The neuroprotective effect of neuropeptide Y (NPY) receptor activation was investigated in organotypic mouse hippocampal slice cultures exposed to the glutamate receptor agonist α‐amino‐3‐hydroxy‐5‐methyl‐4‐isoxazolepropionic acid (AMPA). Exposure of 2‐week‐old slice cultures, derived from 7‐day‐old C57BL/6 mice, to 8 µ m AMPA, for 24 h, induced degeneration of CA1 and CA3 pyramidal cells, as measured by cellular uptake of propidium iodide (PI). A significant neuroprotection, with a reduction of PI uptake in CA1 and CA3 pyramidal cell layers, was observed after incubation with a Y 2 receptor agonist [NPY(13‐36), 300 n m ]. This effect was sensitive to the presence of the selective Y 2 receptor antagonist (BIIE0246, 1 µ m ), but was not affected by addition of TrkB‐Fc or by a neutralizing antibody against brain‐derived neurotrophic factor (BDNF).
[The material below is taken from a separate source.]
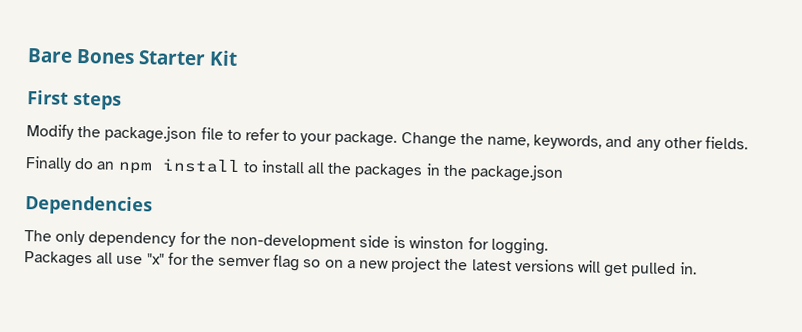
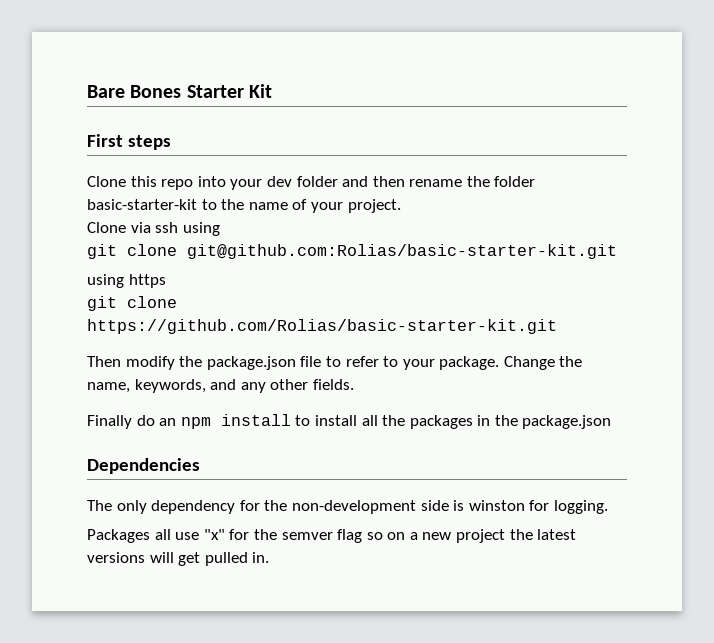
[26,124,74,140] Modify -> [87,176,536,190] [87,199,401,213] [87,222,220,236] [87,244,617,259] [87,274,166,288] [87,296,177,311] [87,319,557,334] [87,356,175,370] Clone this repo into your dev folder and then rename the folder basic-starter-kit to the name of your project. // Clone via ssh using // git clone git@github.com:Rolias/basic-starter-kit.git // using https // git clone https://github.com/Rolias/basic-starter-kit.git // Then modify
Moreover, addition of a Y 1 receptor antagonist (BIBP3226, 1 µ m ) or a NPY‐neutralizing antibody helped to disclose a neuroprotective role of endogenous NPY in CA1 region. Cultures exposed to 8 µ m AMPA for 24 h, displayed, as measured by an enzyme‐linked immunosorbent assay, a significant increase in BDNF. In such cultures there was an up‐regulation of neuronal TrkB immunoreactivity, as well as the presence of BDNF‐immunoreactive microglial cells at sites of injury. Thus, an increase of AMPA‐receptor mediated neurodegeneration, in the mouse hippocampus, was prevented by neuroprotective pathways activated by NPY receptors (Y 1 and Y 2 ), which can be affected by BDNF released by microglia and neurons.